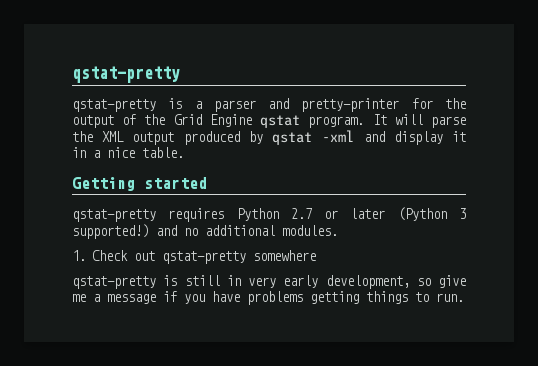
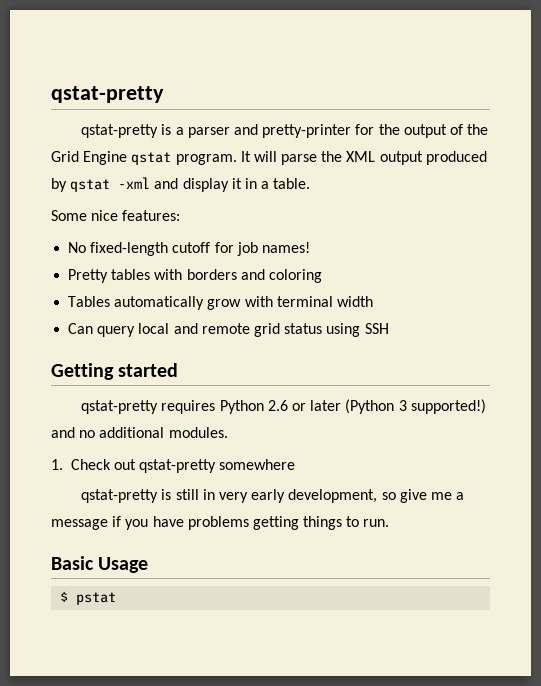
[107,147,184,158] nice table. -> [273,178,311,189] [51,210,181,221] [68,242,310,256] [68,269,322,283] [68,296,373,310] [68,323,389,337] table. // Some nice features: // No fixed-length cutoff for job names! // Pretty tables with borders and coloring // Tables automatically grow with terminal width // Can query local and remote grid status using SSH
[290,208,312,219] 2.7 -> [267,400,288,411] 2.6
(464, 297) none -> [51,556,149,573] [60,591,117,605] // Basic Usage // $ pstat

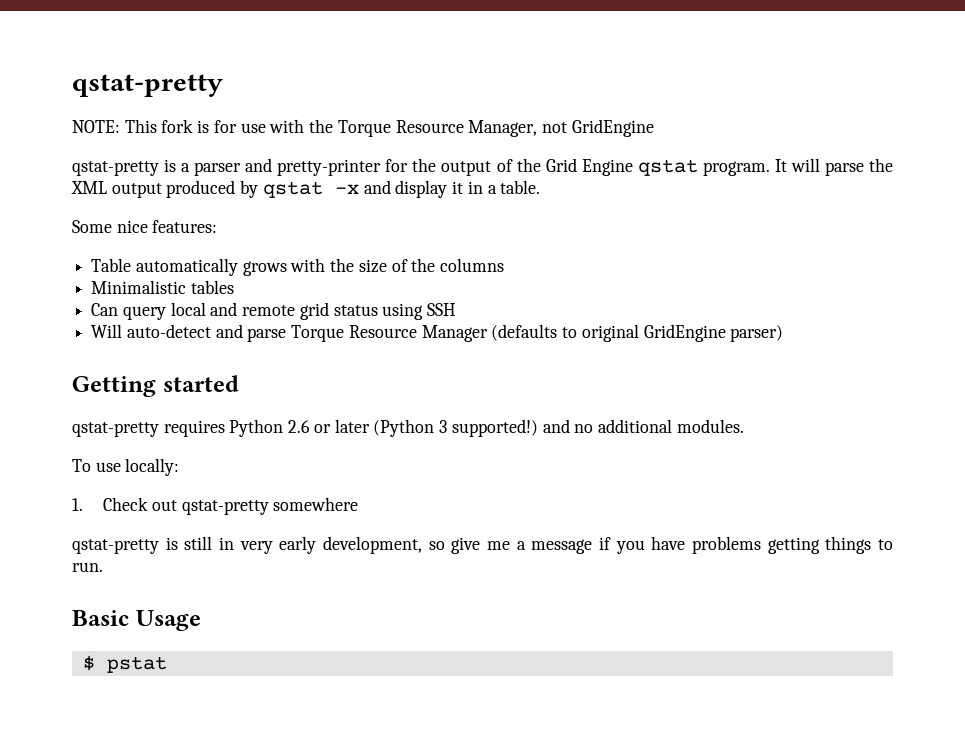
[51,86,164,103] qstat-pretty -> [72,74,223,97] [72,119,654,137] qstat-pretty // NOTE: This fork is for use with the Torque Resource Manager, not GridEngine
[118,177,151,189] -xml -> [334,184,359,194] -x
[68,242,310,256] [68,269,322,283] [68,296,373,310] No fixed-length cutoff for job names! // Pretty tables with borders and coloring // Tables automatically grow with terminal width -> [91,258,505,276] [91,280,234,294] Table automatically grows with the size of the columns // Minimalistic tables
(389, 328) none -> [91,324,784,342] // Will auto-detect and parse Torque Resource Manager (defaults to original GridEngine parser)
(228, 432) none -> [72,458,180,476] // To use locally:

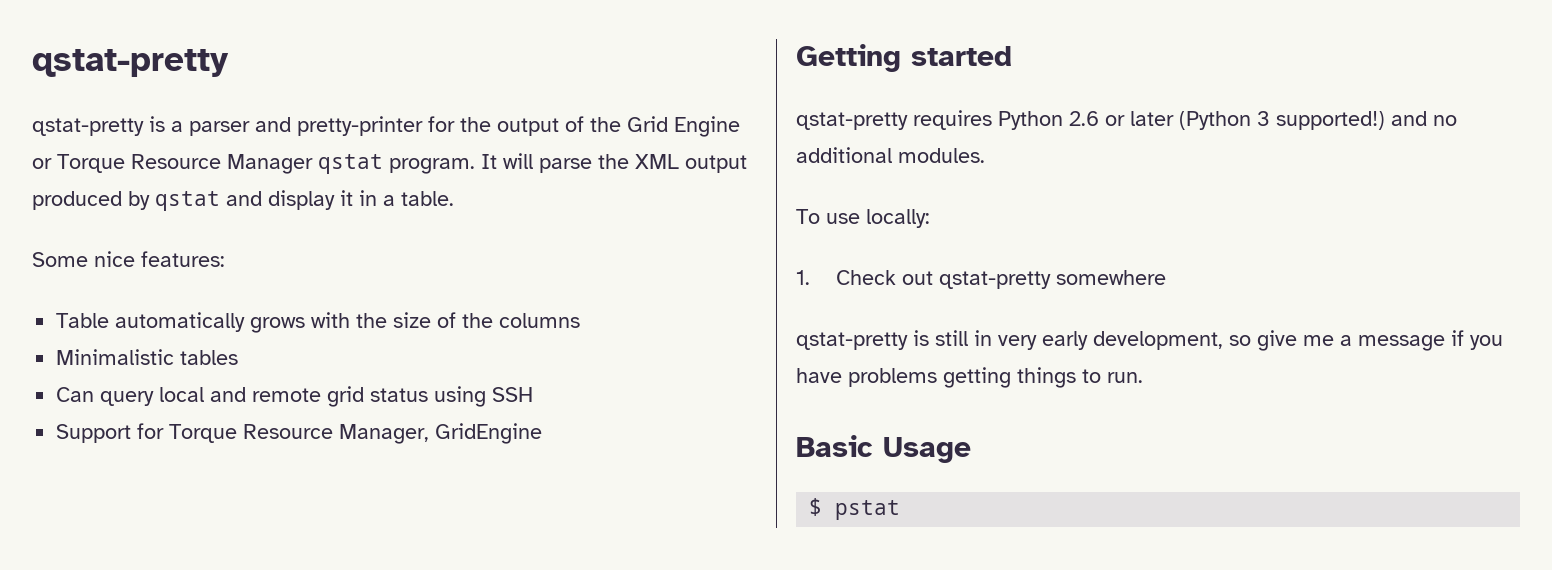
[72,74,223,97] [72,119,654,137] qstat-pretty // NOTE: This fork is for use with the Torque Resource Manager, not GridEngine -> [32,49,229,77] qstat-pretty
(633, 167) none -> [32,154,313,174] or Torque Resource Manager
[334,184,359,194] -x -> (220, 201) none
[91,324,784,342] Will auto-detect and parse Torque Resource Manager (defaults to original GridEngine parser) -> [56,423,543,444] Support for Torque Resource Manager, GridEngine

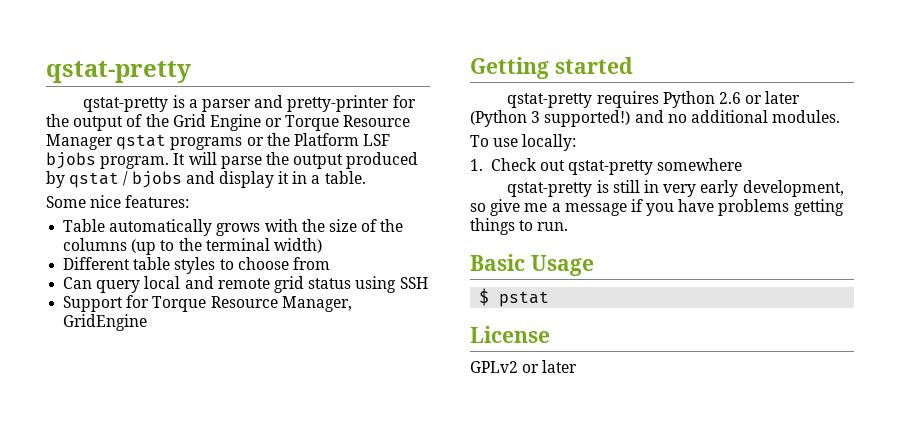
(383, 164) none -> [170,133,391,150] [46,152,96,169] programs or the Platform LSF bjobs
[635,154,679,169] XML -> (289, 158) none
(220, 201) none -> [123,171,182,188] / bjobs
[56,349,239,365] // Minimalistic tables -> [131,238,322,255] [63,257,330,274] (up to the terminal width) // Different table styles to choose from
(901, 510) none -> [470,326,550,343] [470,360,578,373] // License // GPLv2 or later

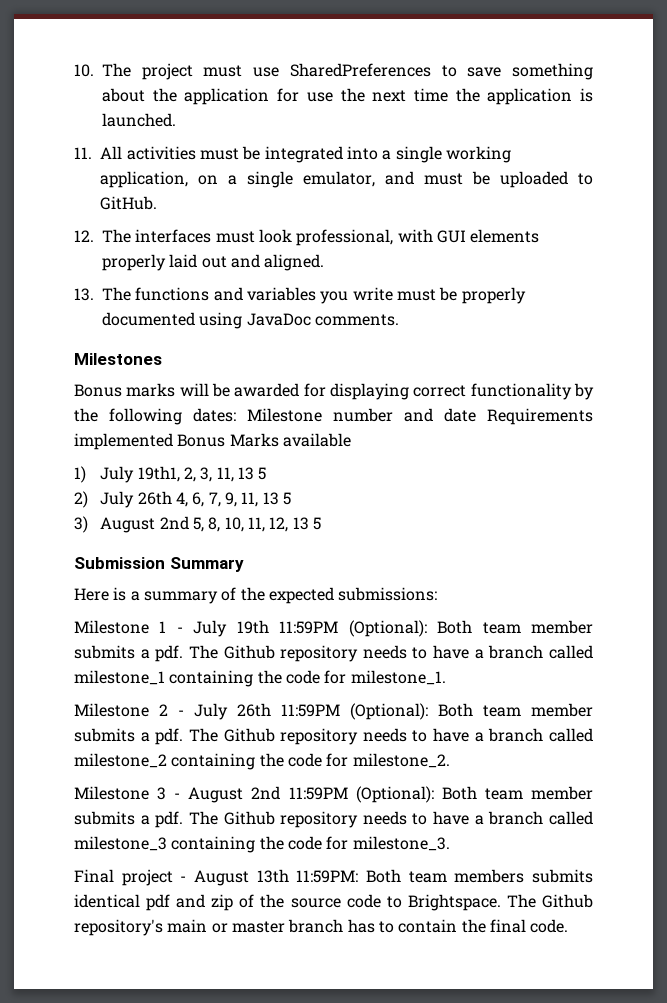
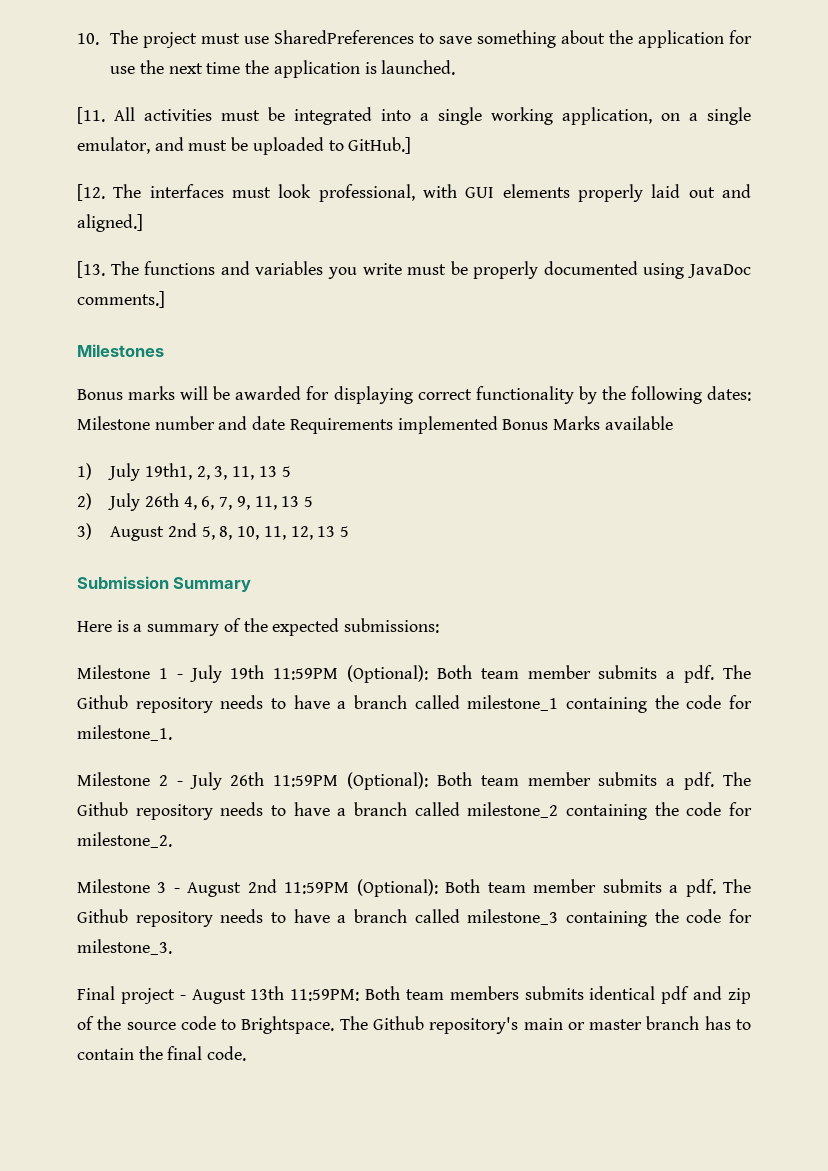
[74,147,92,159] 11. -> [77,107,105,124] [11.
[100,196,158,210] [74,230,94,242] GitHub. // 12. -> [348,137,412,154] [77,184,105,201] GitHub.] // [12.
[264,254,325,271] [74,288,94,301] aligned. // 13. -> [77,214,143,232] [77,261,105,278] aligned.] // [13.
[314,314,399,326] comments. -> [77,291,165,308] comments.]

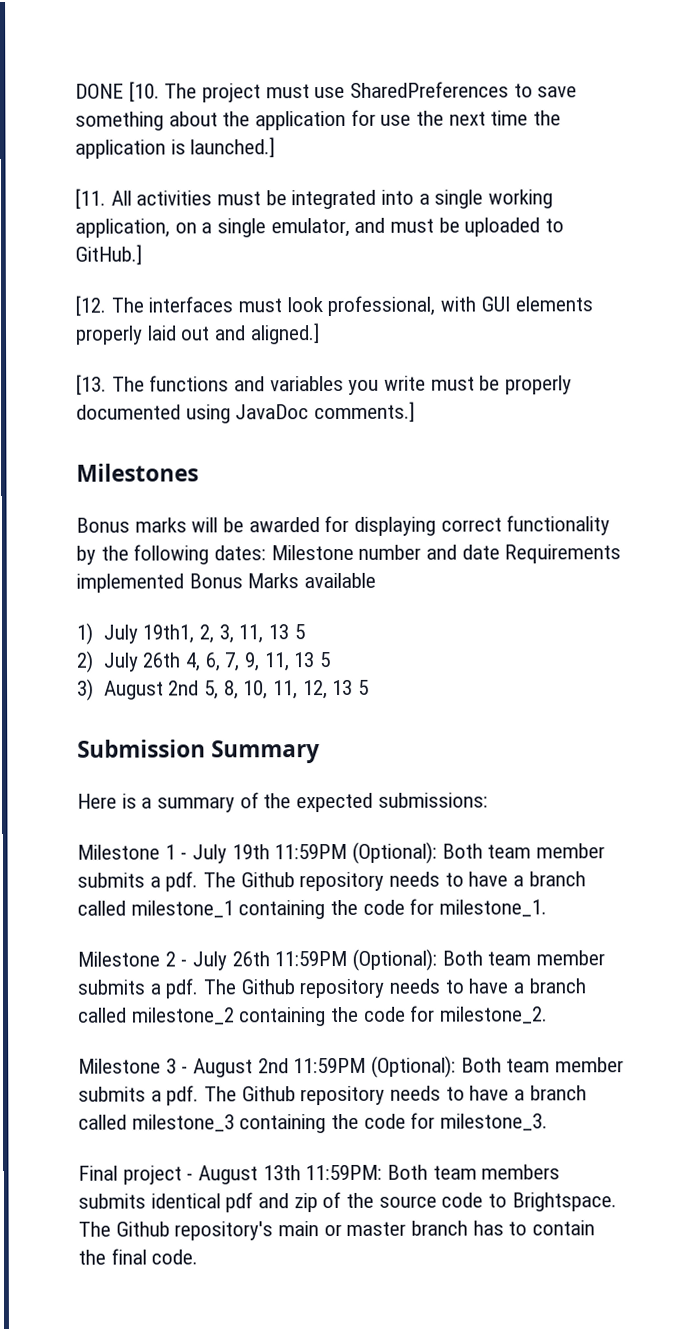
[77,33,99,45] 10. -> [75,81,160,102] DONE [10.
[381,60,456,75] launched. -> [190,137,276,158] launched.]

☆ ☆ ☆ ☆ ☆ ☆ ☆

▶ _TASK PROMPT_
All that is wanted is the lines above between the one containing "(464, 297) none" and the one containing "[118,177,151,189] -xml ->", inclusive, restated word for word, with pictures omitted.

▶ _ANSWER TO THIS TASK_
(464, 297) none -> [51,556,149,573] [60,591,117,605] // Basic Usage // $ pstat

[51,86,164,103] qstat-pretty -> [72,74,223,97] [72,119,654,137] qstat-pretty // NOTE: This fork is for use with the Torque Resource Manager, not GridEngine
[118,177,151,189] -xml -> [334,184,359,194] -x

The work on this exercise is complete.